I think the author is simply being melodromatic and faulting companies like apple for not designing user interfaces that are perfect.

His concrete complaints against apple boil down to two points really:

* there's a lot of bloatware. / too many apps

* the apps/settings menus are hard to navigate.

My day job has me in the trenches right now trying to make good UIs and I can simply say that its hard. Moreover, if you ask the average consumer what they think of apple's UI I bet that most would praise it. If apple, the best company in the world at UI/UX can't make this guy happy, then I'm not sure who will.

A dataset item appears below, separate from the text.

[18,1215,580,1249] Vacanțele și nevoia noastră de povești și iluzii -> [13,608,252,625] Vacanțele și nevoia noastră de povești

His complaints against google have a similar tone. He complains that SEO has slowly eroded the quality of search results, which is true, but also SEO is an adversarial process. Given the value of being at the front page of search, people are strongly incentivised to game the system as hard as they can. It's a hard problem.

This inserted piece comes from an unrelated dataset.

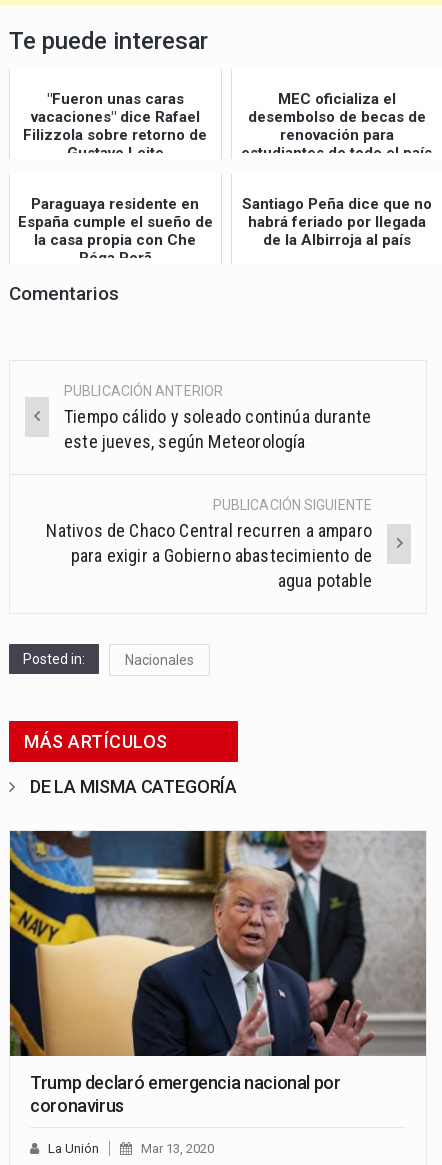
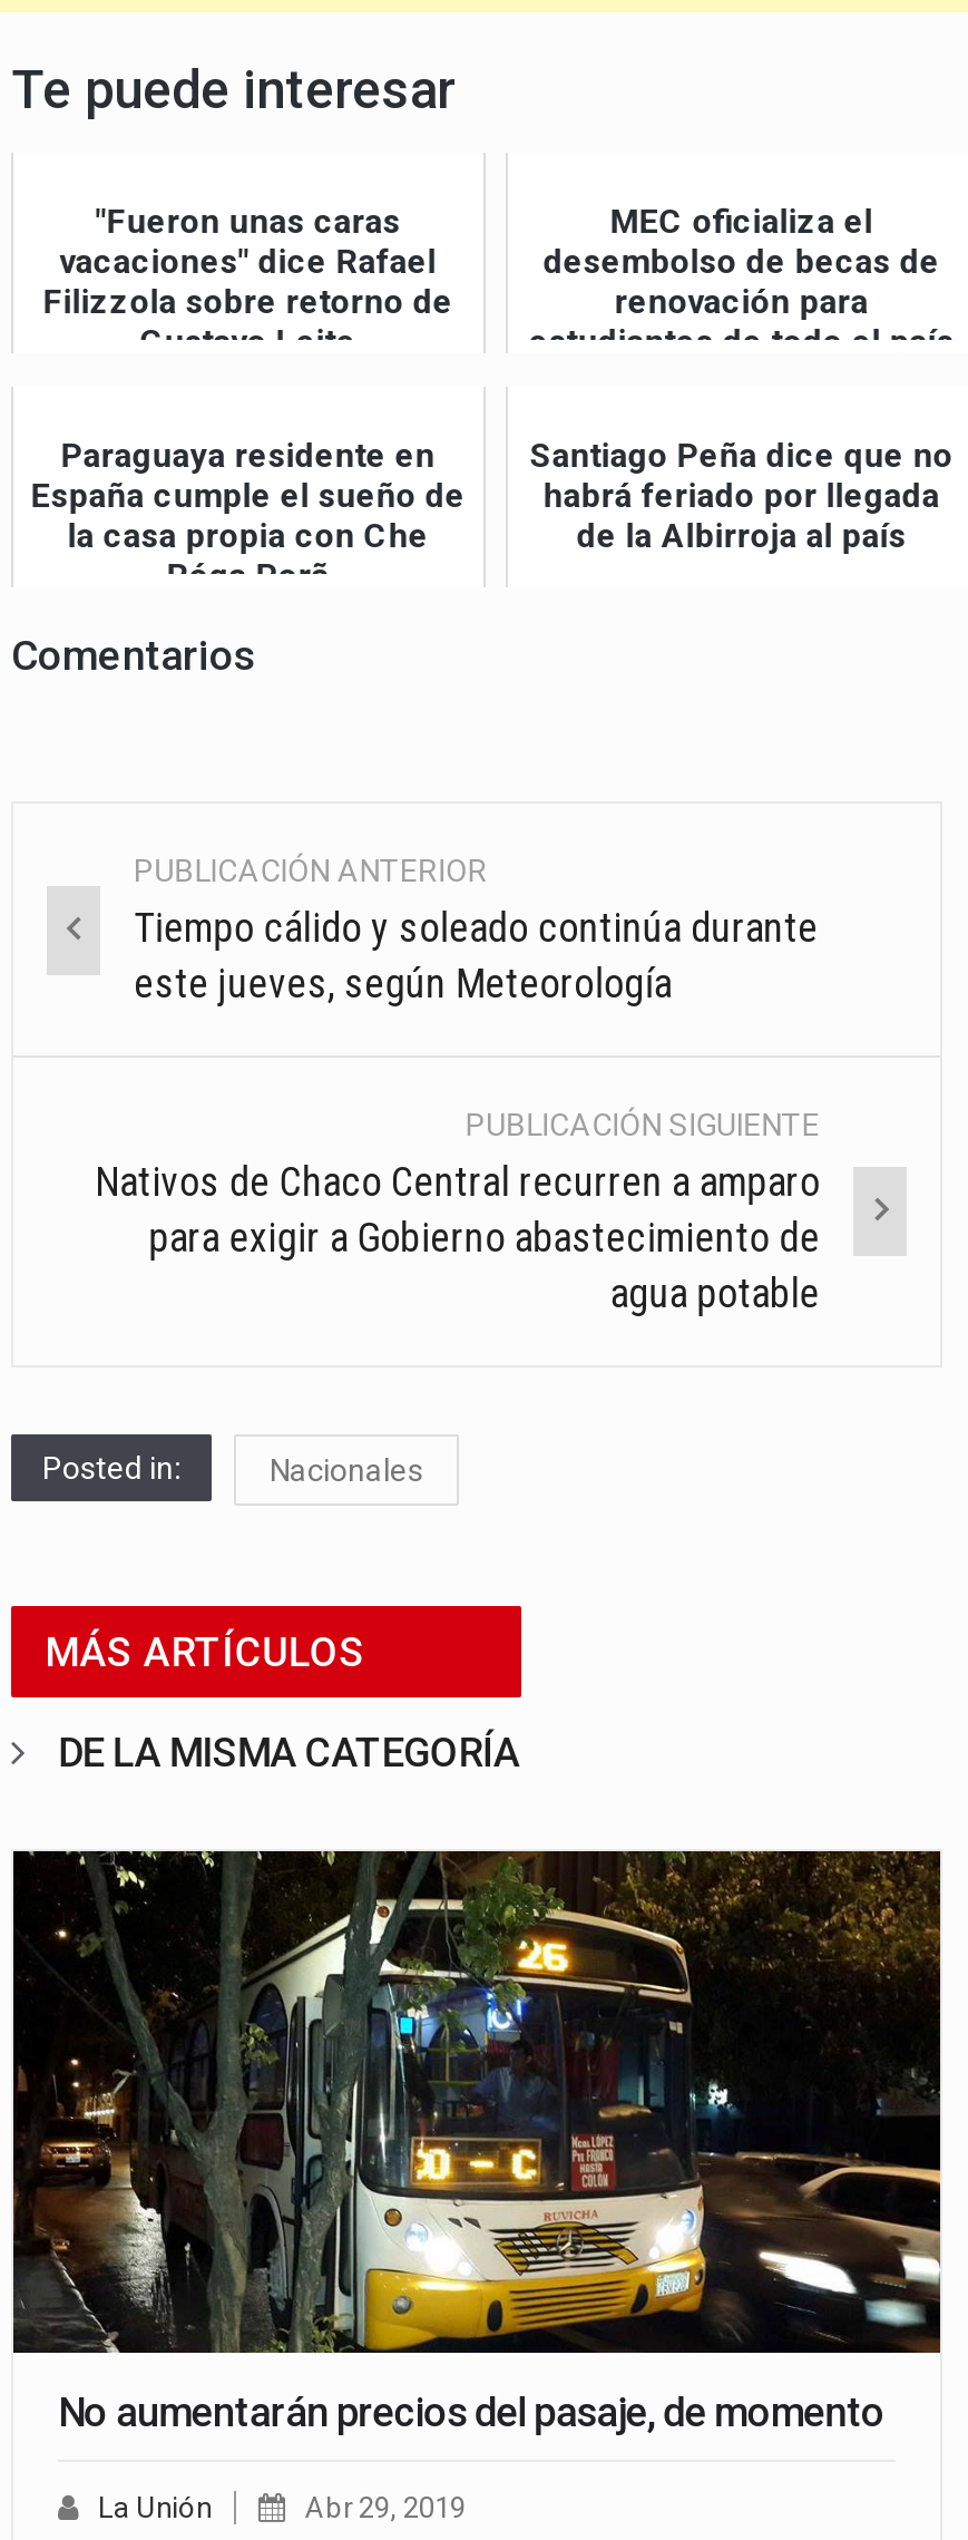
[9,830,427,1116] [image] | Trump declaró emergencia nacional por | coronavirus -> [11,1848,940,2435] [image] | No aumentarán precios del pasaje, de momento
[141,1140,214,1156] Mar 13, 2020 -> [305,2491,466,2524] Abr 29, 2019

Not to be glib, but I'd like to see him try to tackle these problems before saying that big tech is "selling basic usability back to consumers".

Yes, the flaws he points out with usability of big tech products may be real, but I dont think it warrants the venom with which he writes the article.

4 comments

Even to me, as a tech person, the level of SEO allowed to infiltrate google results seems way out of proportion to what they should allow. There are several obvious URLs that always come up with "top 10 lists" that seem wholly designed for SEO referral links for any type of recommendation you might be looking for. There's a reason everyone just ignores google and adds "reddit.com" to certain searches now to get real results.
Google isn’t, to all outward appearances, trying to do search well, though. I mean, you can want them to deal with SEO better/differently, but it’s clear the goal is to drive advertising and to do whatever it can to serve you more ads. We need more neeva/Kagi search tools, if we want companies incented to get away from blogspam/SEO.
I don't believe that Apple is the best at UI, from by limited experience with them. I have close to zero complaints about Android or Windows UI, besides pull to refresh.

Apple is the best at making tech not feel like it's actually tech, and creating a sense that it's just a transparent window to your content, the way that hand tools are transparent extensions of your hand, rather than interpreters that filter and alter your actions.

People who are already really good at doing stuff in the real world and comfortable in 3D space(The kind who probably gravitated towards skateboards and oil painting instead of video games) feel at home, and don't experience and loss of confidence which would cause them to give up.

It's not really easy to use, they have a ton of gestures and shortcuts. Windows/android is like doing what a screen says, Apple is like learning a dance.

If you have a very active mind that always tries to find patterns of logic, Apple gives you clarity and directness, but it doesn't spell things out and hold your hand as much as some stuff.

> Not to be glib, but I'd like to see him try to tackle these problems before saying that big tech is "selling basic usability back to consumers".

A problem statement is not invalid just because someone pointing it out can't solve it.

The tech industry has incentive ($$$) to improve click rates but very little incentive to improve UI beyond what A/B testing says makes the most money. The author was just claiming that from a consumer point of view.

> I bet that most would praise it.

Maybe so, but I curse it. It hides too much and is opaque and unintuitive. I can never really figure out how to do anything in it without doing a web search to get the answer.